Kafka to provide fault tolerance, buffering and state storage.

Samza uses YARN for resource negotiation. This means that, by default, a Hadoop cluster is

required (at least HDFS and YARN). It also means that Samza can rely on the rich features

built into YARN.

4. Apache Spark

Apache Spark is a general purpose and lightning fast cluster computing system. It provides

high-level APIs like Java, Scala, Python and R, and is a tool for running Spark applications. It

is 100 times faster than Big Data Hadoop and ten times faster than accessing data from the

disk.

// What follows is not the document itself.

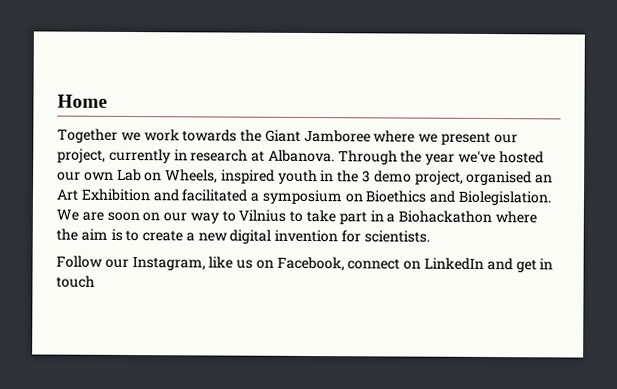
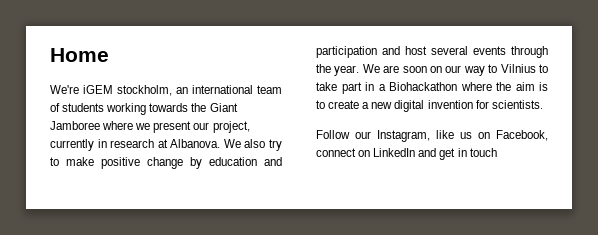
[57,128,180,143] Together we work -> [50,85,282,96] [50,103,147,115] We're iGEM stockholm, an international team of students working
[337,150,544,165] [57,168,554,186] [56,188,553,206] Through the year we've hosted our own Lab on Wheels, inspired youth in the 3 demo project, organised an Art Exhibition and facilitated a symposium on Bioethics and Biolegislation. -> [223,139,282,151] [50,157,282,169] [316,46,548,58] [316,64,360,76] We also try to make positive change by education and participation and host several events through the year.

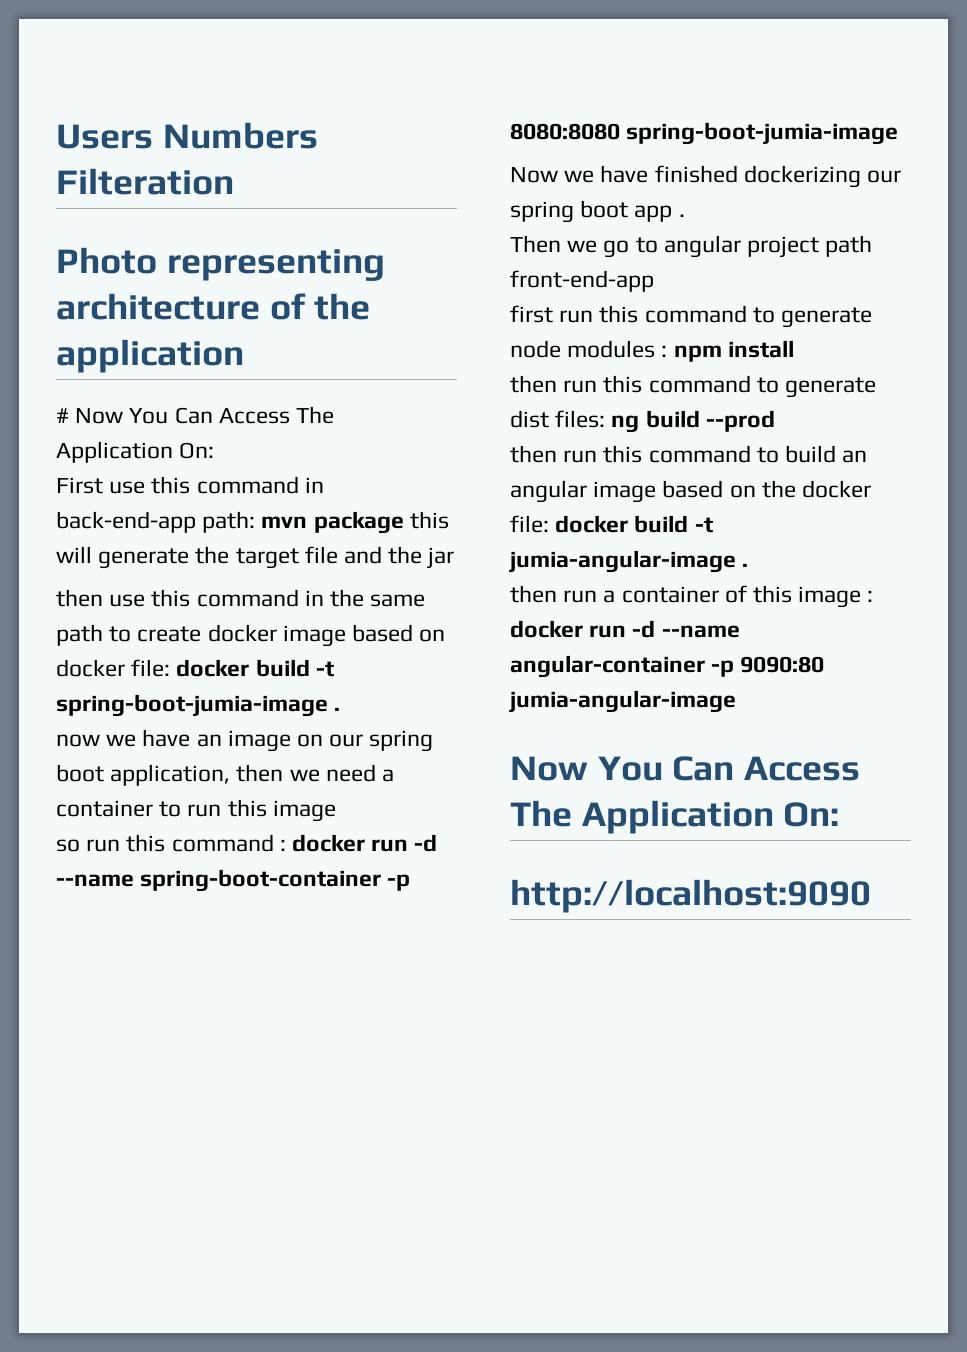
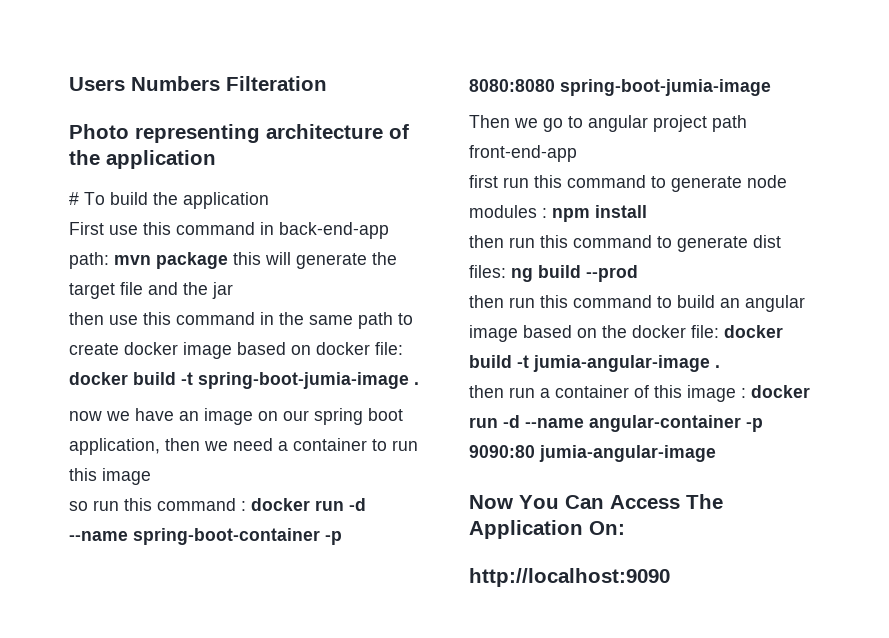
[75,406,335,424] [56,441,215,463] Now You Can Access The Application On: -> [84,192,269,209] To build the application
[510,165,902,188] [510,200,685,223] // Now we have finished dockerizing our spring boot app . -> (771, 87) none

It can be integrated with Hadoop and can process existing Hadoop HDFS data.

Apache Spark is a next generation batch processing framework with stream processing

capabilities. Built using many of the same principles of Hadoop’s MapReduce engine, Spark

focuses primarily on speeding up batch processing workloads by offering full in-memory

computation and processing optimisation.


5. Apache Flink

Apache Flink is an open source platform; it is a streaming data flow engine that provides

communication, fault tolerance and data distribution for distributed computations over data

streams. It is a scalable data analytics framework that is fully compatible with Hadoop. Flink

can execute both stream processing and batch processing easily.

While Spark performs batch and stream processing, its streaming is not appropriate for many

use cases because of its micro-batch architecture. Flink’s stream-first approach offers low

latency, high throughput, and real entry-by-entry processing.